Lantas, mengapa membaca? Karena, dengan membaca tulisan-tulisan yang bermuara dari pengalaman pribadi penulisnya, kita bisa mempelajari kesalahan-kesalahan dan kegagalan-kegagalan mereka sehingga kita tidak perlu mengulanginya. Jelasnya, dengan membaca kita diberi kesempatan untuk test drive dengan simulator secara cuma-cuma, tanpa perlu mengalami kepahitan hidup seperti yang mereka alami. Cukup dengan menerima informasi dengan hati terbuka dan pikiran yang siap menyerapnya, kita mestinya sudah bisa belajar dari kesalahan orang lain.

Lantas, apakah hanya dengan membaca? Jelas tidak.

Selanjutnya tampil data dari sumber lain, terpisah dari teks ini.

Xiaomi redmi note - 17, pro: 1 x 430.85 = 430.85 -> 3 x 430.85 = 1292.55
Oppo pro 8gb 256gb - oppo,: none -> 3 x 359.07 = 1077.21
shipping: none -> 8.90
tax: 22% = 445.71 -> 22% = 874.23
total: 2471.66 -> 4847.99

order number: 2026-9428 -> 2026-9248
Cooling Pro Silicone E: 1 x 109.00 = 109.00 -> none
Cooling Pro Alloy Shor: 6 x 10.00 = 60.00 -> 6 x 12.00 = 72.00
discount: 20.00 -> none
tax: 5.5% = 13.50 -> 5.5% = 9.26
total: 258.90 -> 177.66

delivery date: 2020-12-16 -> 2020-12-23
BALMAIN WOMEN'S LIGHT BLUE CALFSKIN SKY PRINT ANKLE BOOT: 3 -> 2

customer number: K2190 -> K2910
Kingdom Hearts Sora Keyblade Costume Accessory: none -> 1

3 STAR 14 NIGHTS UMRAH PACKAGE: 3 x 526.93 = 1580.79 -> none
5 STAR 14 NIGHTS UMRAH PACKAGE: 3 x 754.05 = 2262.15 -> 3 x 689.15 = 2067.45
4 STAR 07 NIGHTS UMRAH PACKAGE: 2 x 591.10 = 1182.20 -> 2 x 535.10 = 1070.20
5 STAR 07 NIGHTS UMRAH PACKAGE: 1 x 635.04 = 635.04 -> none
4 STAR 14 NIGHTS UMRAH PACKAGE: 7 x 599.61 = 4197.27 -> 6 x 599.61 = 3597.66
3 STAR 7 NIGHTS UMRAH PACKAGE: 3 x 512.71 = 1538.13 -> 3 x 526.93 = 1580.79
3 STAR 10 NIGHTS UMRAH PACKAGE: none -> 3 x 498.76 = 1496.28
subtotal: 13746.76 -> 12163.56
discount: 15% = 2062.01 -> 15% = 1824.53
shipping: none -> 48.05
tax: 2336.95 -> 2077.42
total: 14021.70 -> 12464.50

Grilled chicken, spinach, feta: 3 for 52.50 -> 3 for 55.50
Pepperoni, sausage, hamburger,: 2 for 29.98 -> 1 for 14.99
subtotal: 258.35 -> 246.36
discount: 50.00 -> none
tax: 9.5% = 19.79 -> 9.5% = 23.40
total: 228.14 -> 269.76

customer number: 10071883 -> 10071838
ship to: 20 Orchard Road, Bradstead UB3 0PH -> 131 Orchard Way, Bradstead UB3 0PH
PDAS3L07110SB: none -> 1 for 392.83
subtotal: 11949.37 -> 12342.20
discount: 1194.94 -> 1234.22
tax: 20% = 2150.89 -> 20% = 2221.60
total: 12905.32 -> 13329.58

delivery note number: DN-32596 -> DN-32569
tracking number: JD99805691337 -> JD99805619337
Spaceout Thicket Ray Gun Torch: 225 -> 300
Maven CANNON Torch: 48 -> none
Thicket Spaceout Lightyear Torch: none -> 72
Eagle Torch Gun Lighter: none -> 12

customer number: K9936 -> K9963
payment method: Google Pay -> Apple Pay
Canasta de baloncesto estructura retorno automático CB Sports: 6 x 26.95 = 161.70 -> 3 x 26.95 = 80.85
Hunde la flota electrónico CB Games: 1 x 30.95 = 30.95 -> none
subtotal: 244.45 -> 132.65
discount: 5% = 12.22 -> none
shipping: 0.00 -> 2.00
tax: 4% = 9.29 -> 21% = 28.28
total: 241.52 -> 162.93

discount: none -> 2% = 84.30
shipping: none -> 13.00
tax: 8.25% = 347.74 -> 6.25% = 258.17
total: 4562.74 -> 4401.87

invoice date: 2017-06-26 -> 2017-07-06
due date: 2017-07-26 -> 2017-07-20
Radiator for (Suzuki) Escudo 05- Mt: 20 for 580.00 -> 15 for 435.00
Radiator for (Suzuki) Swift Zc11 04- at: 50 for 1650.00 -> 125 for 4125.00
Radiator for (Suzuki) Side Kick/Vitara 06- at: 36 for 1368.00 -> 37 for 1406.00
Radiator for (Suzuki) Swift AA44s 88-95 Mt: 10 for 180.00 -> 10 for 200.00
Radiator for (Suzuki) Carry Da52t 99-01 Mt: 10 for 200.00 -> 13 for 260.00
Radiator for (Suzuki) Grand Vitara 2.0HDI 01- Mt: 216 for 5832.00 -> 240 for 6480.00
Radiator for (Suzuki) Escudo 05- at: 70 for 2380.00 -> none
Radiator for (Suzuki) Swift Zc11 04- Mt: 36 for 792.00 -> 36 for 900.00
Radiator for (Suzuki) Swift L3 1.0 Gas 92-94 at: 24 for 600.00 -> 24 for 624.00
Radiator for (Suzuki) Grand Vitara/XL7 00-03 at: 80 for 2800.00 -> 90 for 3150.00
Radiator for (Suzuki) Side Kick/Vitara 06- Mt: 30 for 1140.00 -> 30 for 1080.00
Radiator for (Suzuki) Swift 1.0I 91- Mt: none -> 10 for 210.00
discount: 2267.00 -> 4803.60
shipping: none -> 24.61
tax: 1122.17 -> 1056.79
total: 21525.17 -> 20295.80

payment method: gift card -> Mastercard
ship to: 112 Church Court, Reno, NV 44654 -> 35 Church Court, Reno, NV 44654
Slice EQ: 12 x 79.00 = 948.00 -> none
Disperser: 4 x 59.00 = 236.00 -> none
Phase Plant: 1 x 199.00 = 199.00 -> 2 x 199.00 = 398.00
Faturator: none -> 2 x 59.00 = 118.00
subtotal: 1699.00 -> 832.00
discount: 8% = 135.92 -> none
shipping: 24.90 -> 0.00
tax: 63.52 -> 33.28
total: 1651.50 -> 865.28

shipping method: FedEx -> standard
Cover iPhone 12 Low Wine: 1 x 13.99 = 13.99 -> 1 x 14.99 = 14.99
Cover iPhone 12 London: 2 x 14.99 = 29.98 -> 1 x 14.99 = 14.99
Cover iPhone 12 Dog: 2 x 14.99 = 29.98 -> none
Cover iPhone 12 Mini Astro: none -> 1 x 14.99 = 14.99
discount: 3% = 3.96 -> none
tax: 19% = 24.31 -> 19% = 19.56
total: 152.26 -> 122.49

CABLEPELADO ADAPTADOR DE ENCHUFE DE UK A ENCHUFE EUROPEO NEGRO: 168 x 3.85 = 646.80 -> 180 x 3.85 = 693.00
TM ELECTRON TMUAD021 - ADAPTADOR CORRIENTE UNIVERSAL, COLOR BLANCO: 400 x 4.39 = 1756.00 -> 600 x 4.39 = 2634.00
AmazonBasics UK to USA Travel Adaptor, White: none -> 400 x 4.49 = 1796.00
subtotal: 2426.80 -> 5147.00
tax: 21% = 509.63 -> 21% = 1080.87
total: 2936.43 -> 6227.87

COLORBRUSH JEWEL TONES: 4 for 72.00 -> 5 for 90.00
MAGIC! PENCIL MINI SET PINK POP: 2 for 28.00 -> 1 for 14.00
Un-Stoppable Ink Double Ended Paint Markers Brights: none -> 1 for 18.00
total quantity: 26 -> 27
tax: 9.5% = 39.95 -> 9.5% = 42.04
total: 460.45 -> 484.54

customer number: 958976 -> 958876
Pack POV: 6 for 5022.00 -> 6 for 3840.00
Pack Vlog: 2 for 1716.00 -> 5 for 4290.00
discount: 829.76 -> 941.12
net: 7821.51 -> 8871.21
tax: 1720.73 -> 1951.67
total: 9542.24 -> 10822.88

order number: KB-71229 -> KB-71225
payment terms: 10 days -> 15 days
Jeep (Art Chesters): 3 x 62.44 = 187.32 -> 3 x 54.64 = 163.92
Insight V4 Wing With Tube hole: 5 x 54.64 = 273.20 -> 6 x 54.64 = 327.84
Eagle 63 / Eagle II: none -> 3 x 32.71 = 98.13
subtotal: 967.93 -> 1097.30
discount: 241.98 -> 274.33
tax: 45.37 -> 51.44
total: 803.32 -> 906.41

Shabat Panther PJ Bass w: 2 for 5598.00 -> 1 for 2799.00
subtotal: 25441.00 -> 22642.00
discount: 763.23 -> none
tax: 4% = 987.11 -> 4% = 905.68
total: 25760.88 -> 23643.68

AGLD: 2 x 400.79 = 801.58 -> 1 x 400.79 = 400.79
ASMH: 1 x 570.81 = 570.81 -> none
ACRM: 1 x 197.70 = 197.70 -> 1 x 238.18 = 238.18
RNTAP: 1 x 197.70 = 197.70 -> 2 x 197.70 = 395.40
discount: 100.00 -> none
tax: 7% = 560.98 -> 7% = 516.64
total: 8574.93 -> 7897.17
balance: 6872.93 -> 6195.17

Setiap saat indera kita bekerja, kita sedang belajar dari Universitas Kehidupan. Saya dan Anda, kita semua, dalam setiap detik mengalami pembelajaran baik secara sadar maupun tidak sadar. Apa yang kita lihat, dengar, dan rasakan, adalah materi pembelajaran. Bagaimana kita memulung dan menggunakan hasil pulungan itulah yang menjadi bekal hidup di masa kini dan masa yang akan datang. Istilah memulung dari kehidupan ini saya pinjam dari Bung Andrias Harefa (terima kasih, istilah ini kena sekali).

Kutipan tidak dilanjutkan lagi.